CAPÍTULO I. LA TRAICIÓN DE DAVIS
—¡Por todos los campanarios de Bretaña! ¡Abajo las armas u os arrojamos al lago, miserables!
—No, maestre «Cabeza de Piedra».
—¡Cómo! ¿No obedecéis? Somos cuatro contra cuatro, y yo solo valgo por dos.
—No nos asustáis; dadnos las dos cartas que habéis recibido del general Washington y del barón sir William McLellan, comandante del buque La Tonante.
—¿De dónde has sacado eso, maestre Davis? —vociferó «Cabeza de Piedra».
—Lo sé; y esas cartas no han de llegar al fuerte de Ticonderoga.
—Te han engañado como a un chino, maestre Davis. Y basta ya, ¡por
cien mil cuernos de bisonte! ¡A mí, «Petifoque»; a mí, hessianos!
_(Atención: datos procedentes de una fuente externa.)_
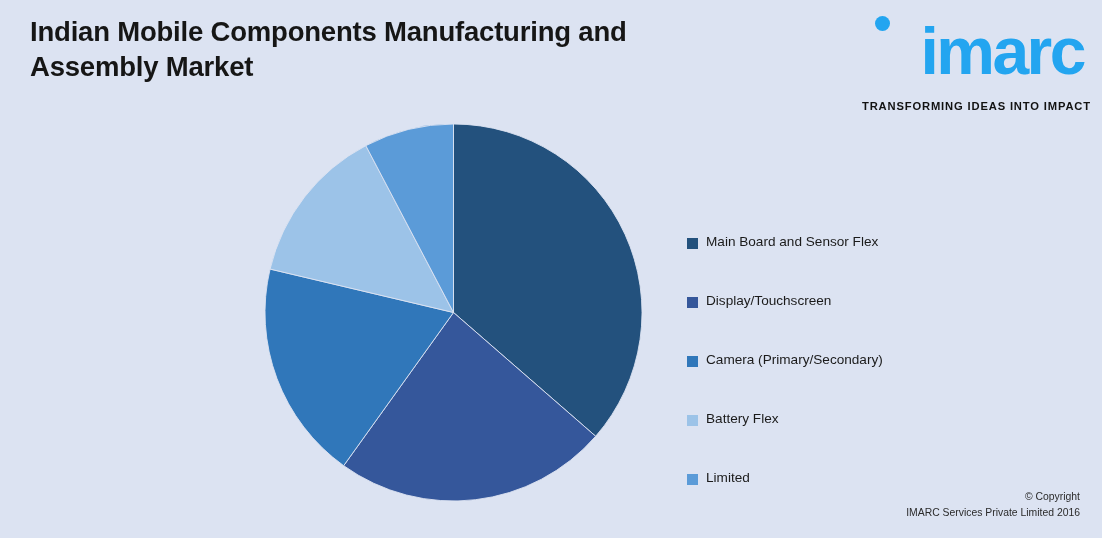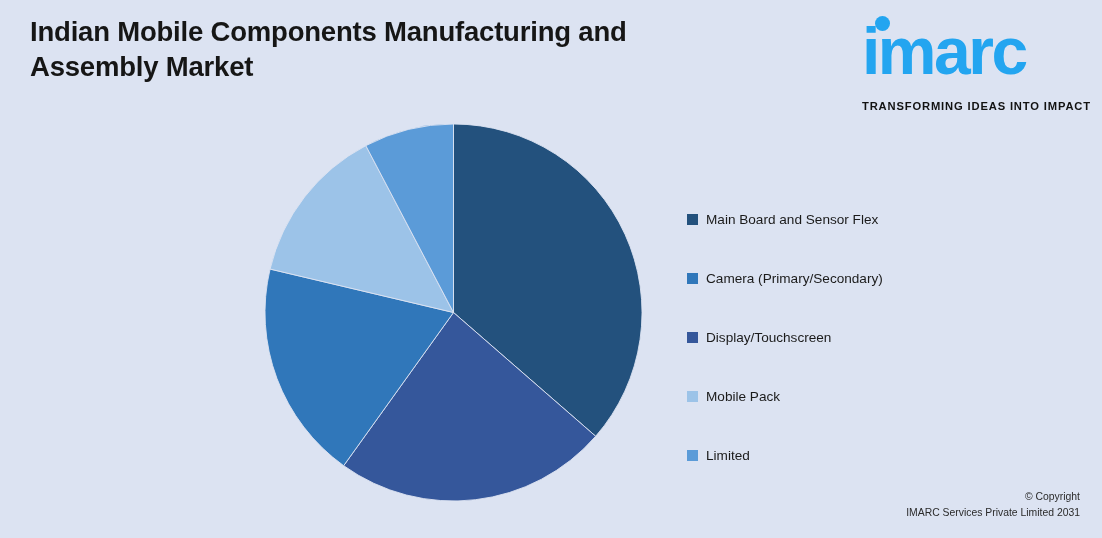--- a/index.html
+++ b/index.html
@@ -61,21 +61,21 @@
   }
 
   .logo-wordmark {
     position: relative;
     display: block;
     font-size: 66px;
     font-weight: bold;
     line-height: 0.82;
     letter-spacing: -2.5px;
     color: #23a5f0;
-    text-align: left;
+    text-align: right;
     padding-top: 8px;
   }
 
   .logo-dot {
     position: absolute;
     left: 13px;
     top: 0px;
     width: 15px;
     height: 15px;
     border-radius: 50%;
@@ -105,21 +105,21 @@
   
   .legend {
     position: absolute;
     left: 687px;
     top: 190px;
     width: 340px;
   }
 
   .legend-item {
     display: flex;
-    align-items: center;
+    align-items: flex-end;
     height: 59px;
   }
 
   .legend-swatch {
     width: 11px;
     height: 11px;
     flex: 0 0 11px;
     margin-right: 8px;
   }
 
@@ -171,35 +171,35 @@
         </g>
     </svg>
   </div>
 
   <div class="legend">
       <div class="legend-item">
         <span class="legend-swatch" style="background: rgb(35, 81, 125);"></span>
         <span class="legend-label">Main Board and Sensor Flex</span>
       </div>
       <div class="legend-item">
+        <span class="legend-swatch" style="background: rgb(53, 87, 155);"></span>
+        <span class="legend-label">Display/Touchscreen</span>
+      </div>
+      <div class="legend-item">
         <span class="legend-swatch" style="background: rgb(48, 119, 186);"></span>
         <span class="legend-label">Camera (Primary/Secondary)</span>
       </div>
       <div class="legend-item">
-        <span class="legend-swatch" style="background: rgb(53, 87, 155);"></span>
-        <span class="legend-label">Display/Touchscreen</span>
-      </div>
-      <div class="legend-item">
         <span class="legend-swatch" style="background: rgb(156, 195, 232);"></span>
-        <span class="legend-label">Mobile Pack</span>
+        <span class="legend-label">Battery Flex</span>
       </div>
       <div class="legend-item">
         <span class="legend-swatch" style="background: rgb(91, 155, 216);"></span>
         <span class="legend-label">Limited</span>
       </div>
     </div>
 
   <div class="copyright">
     <div>© Copyright</div>
-    <div>IMARC Services Private Limited 2031</div>
+    <div>IMARC Services Private Limited 2016</div>
   </div>
 
 </div>
 
 </body></html>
¡Arrojemos al agua a estos traidores!
—Maestre «Cabeza de Piedra» —dijo Davis—, no os aconsejo empeñar la
lucha, porque estáis desarmados; mientras dormíais hemos quitado los
pedernales de vuestros mosquetes.
—Entonces, ¿lo que queréis son nuestras vidas?
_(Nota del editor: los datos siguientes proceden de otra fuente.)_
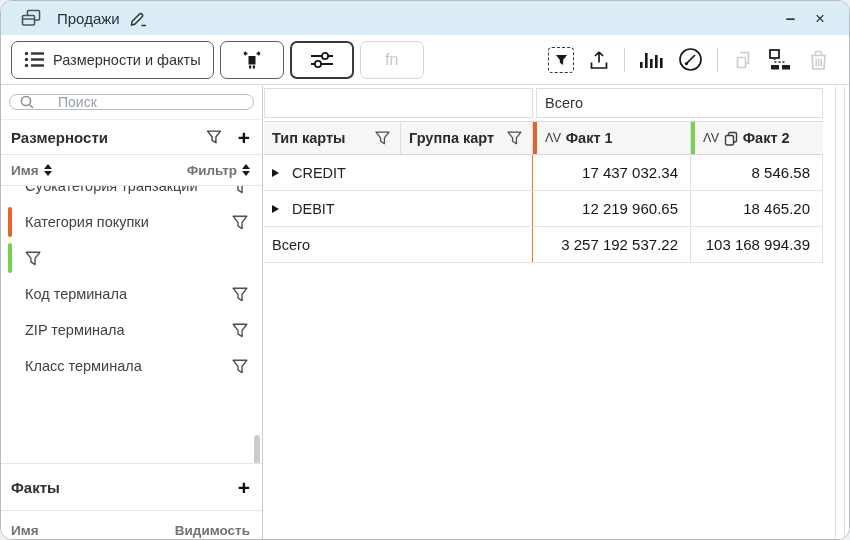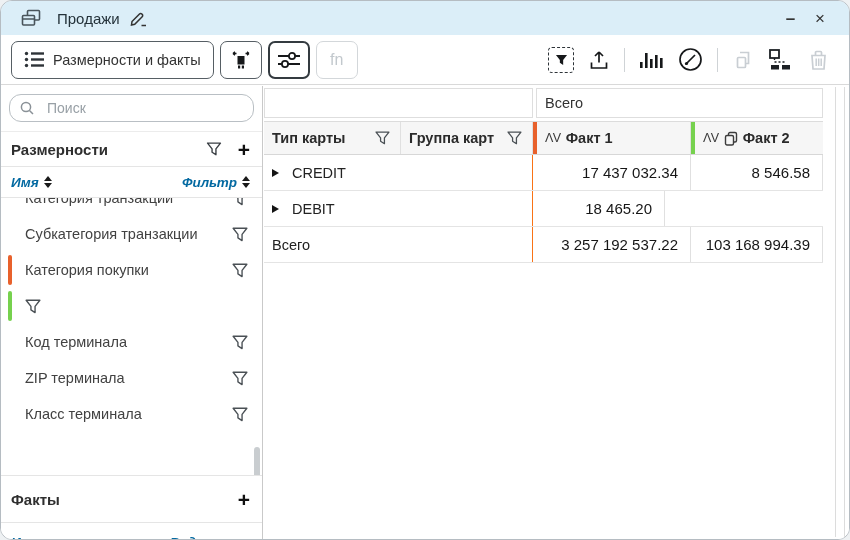--- a/index.html
+++ b/index.html
@@ -22,59 +22,59 @@
   
   .toolbar {
     position:absolute; left:0; top:34px; right:0; height:50px; background:#fff;
     border-bottom:1px solid #d9d9d9; display:flex; align-items:center; padding:0 10px;
   }
   .btn {
     height:38px; border:1.5px solid #565e64; border-radius:7px; background:#fff;
     display:flex; align-items:center; gap:8px; padding:0 12px; cursor:pointer;
   }
   .btn-label { font-size:14.5px; color:#333; white-space:nowrap; }
-  .sq { width:42px; justify-content:center; padding:0; margin-left:6px; }
+  .sq { width:64px; justify-content:center; padding:0; margin-left:6px; }
   .sq.active { border-color:#343b40; border-width:2px; }
   .sq.disabled { border-color:#d3d7da; cursor:default; }
   .fn-text { font-size:16px; color:#c2c8cd; }
   .right-icons { margin-left:auto; display:flex; align-items:center; gap:14px; padding-right:8px; }
   .ric { display:flex; align-items:center; justify-content:center; cursor:pointer; }
   .ric.disabled { cursor:default; }
   .vdiv { width:1px; height:24px; background:#cfd3d6; }
   .filter-frame {
     width:26px; height:26px; border:1.6px dashed #2d3338; border-radius:4px;
     display:flex; align-items:center; justify-content:center;
   }
   
   .sidebar {
     position:absolute; left:0; top:85px; width:262px; bottom:0;
     border-right:1px solid #c9c9c9; background:#fff;
   }
   .search-row { padding:8px 8px 9px 8px; border-bottom:1px solid #ececec; }
   .search-pill {
-    height:28px; border:1px solid #b9bfc4; border-radius:12px;
-    display:flex; align-items:center; gap:13px; padding:4px 10px;
+    height:16px; border:1px solid #b9bfc4; border-radius:12px;
+    display:flex; align-items:center; gap:24px; padding:4px 10px;
   }
   .search-pill input {
     border:none; outline:none; width:100%; font-size:14px; color:#444;
     font-family:"Liberation Sans", sans-serif; background:transparent;
   }
   .search-pill input::placeholder { color:#98a0a6; }
   .sec-head {
     height:35px; display:flex; align-items:center; padding:0 12px 0 10px;
     border-bottom:1px solid #e5e5e5;
   }
   .sec-title { font-size:15px; font-weight:bold; color:#2f2f2f; flex:1; }
   .sec-head .funnel { margin-right:16px; }
   .plus { font-size:21px; font-weight:bold; color:#111; line-height:1; cursor:pointer; }
   .cols-row {
     height:31px; display:flex; align-items:center; justify-content:space-between;
     padding:0 12px 0 10px; border-bottom:1px solid #e5e5e5;
   }
-  .col-lbl { font-size:13.5px; font-weight:bold; color:#0369a1; display:flex; align-items:center; gap:5px;font-style:italic; }
+  .col-lbl { font-size:13.5px; font-weight:bold; color:#737373; display:flex; align-items:center; gap:5px; }
   .sort { display:inline-flex; flex-direction:column; gap:2px; }
   .sort i { width:0; height:0; border-left:4.5px solid transparent; border-right:4.5px solid transparent; }
   .sort .up { border-bottom:5px solid #1a1a1a; }
   .sort .dn { border-top:5px solid #1a1a1a; }
   .dim-list { height:277px; overflow:hidden; position:relative; }
   .dim-inner { margin-top:-18px; }
   .dim-item {
     height:36px; display:flex; align-items:center; position:relative;
     padding:0 14px 0 24px; cursor:pointer;
   }
@@ -284,29 +284,20 @@
         <span>Фильтр</span>
         <span class="sort">
             <i class="up"></i>
             <i class="dn"></i>
           </span>
       </span>
     </div>
 
     <div class="dim-list">
       <div class="dim-inner">
-        <div class="dim-item">
-            <span class="dim-marker"></span>
-            <span class="dim-label">Категория транзакции</span>
-            <span class="funnel">
-              <svg width="16" height="15" viewBox="0 0 14 13">
-                <path d="M1 1h12L8.8 6.4V11.8L5.2 9.5V6.4z" fill="none" stroke="#4a5055" stroke-width="1.2" stroke-linejoin="round"></path>
-              </svg>
-            </span>
-          </div>
           <div class="dim-item">
             <span class="dim-marker"></span>
             <span class="dim-label">Субкатегория транзакции</span>
             <span class="funnel">
               <svg width="16" height="15" viewBox="0 0 14 13">
                 <path d="M1 1h12L8.8 6.4V11.8L5.2 9.5V6.4z" fill="none" stroke="#4a5055" stroke-width="1.2" stroke-linejoin="round"></path>
               </svg>
             </span>
           </div>
           <div class="dim-item">
@@ -415,20 +406,21 @@
             <span>CREDIT</span>
           </div>
           <div class="val v1">17 437 032.34</div>
           <div class="val v2">8 546.58</div>
         </div>
         <div class="prow">
           <div class="rlabel">
             <span class="caret"></span>
             <span>DEBIT</span>
           </div>
+          <div class="val v1">12 219 960.65</div>
           <div class="val v2">18 465.20</div>
         </div>
         <div class="prow">
           <div class="rlabel">
 
             <span>Всего</span>
           </div>
           <div class="val v1">3 257 192 537.22</div>
           <div class="val v2">103 168 994.39</div>
         </div>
—No; lo que queremos son esas dos cartas, que debo remitir al general
Burgoyne. Entregádnoslas y os dejaremos volver tranquilamente a Nueva
York.
—¿Burgoyne? ¿Quién es?
—El nuevo general que ha tomado el mando de las fuerzas que
acaudillaba Carleton. Pero hay otra persona más que desea esos
documentos.
«Cabeza de Piedra» había empuñado su fusil por el cañón después de
asegurarse de que, efectivamente, sus armas de fuego habían sido
inutilizadas.
—Sigue, sigue —gritó—, no tenemos prisa; ¿quién es esa otra persona?
—Pues bien, es el marqués de Halifax.
—¿El hermano del barón McLellan?
—El mismo.
«Cabeza de Piedra» dejó escapar un rugido y dio dos pasos adelante, volteando furiosamente el pesado fusil.